REQUIRED ACTION:
Beneath this instruction is a block of data; output from it exactly the lines that run from the one containing "The Journal of" through the one containing "LSTLS000067 HU162T(9) 2-in-1", inclusive.

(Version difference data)
Segment Open

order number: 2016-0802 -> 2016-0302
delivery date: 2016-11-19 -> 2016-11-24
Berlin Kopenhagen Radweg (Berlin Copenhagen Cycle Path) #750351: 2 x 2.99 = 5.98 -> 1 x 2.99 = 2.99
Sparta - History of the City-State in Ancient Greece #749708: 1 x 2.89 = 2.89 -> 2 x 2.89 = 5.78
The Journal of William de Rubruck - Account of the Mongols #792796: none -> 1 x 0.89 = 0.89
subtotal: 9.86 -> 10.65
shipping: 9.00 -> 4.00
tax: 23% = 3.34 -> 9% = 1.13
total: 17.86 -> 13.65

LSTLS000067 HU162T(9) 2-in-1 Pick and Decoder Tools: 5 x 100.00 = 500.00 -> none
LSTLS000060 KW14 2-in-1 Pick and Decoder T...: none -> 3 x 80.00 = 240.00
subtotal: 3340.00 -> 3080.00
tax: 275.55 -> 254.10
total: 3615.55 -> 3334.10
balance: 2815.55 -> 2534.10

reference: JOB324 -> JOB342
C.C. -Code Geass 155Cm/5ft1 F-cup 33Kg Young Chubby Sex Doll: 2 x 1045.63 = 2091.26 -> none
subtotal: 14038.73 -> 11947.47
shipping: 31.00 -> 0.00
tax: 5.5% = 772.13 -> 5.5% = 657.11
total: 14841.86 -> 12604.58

Segment Closed

SOLUTION TO THE EXERCISE:
The Journal of William de Rubruck - Account of the Mongols #792796: none -> 1 x 0.89 = 0.89
subtotal: 9.86 -> 10.65
shipping: 9.00 -> 4.00
tax: 23% = 3.34 -> 9% = 1.13
total: 17.86 -> 13.65

LSTLS000067 HU162T(9) 2-in-1 Pick and Decoder Tools: 5 x 100.00 = 500.00 -> none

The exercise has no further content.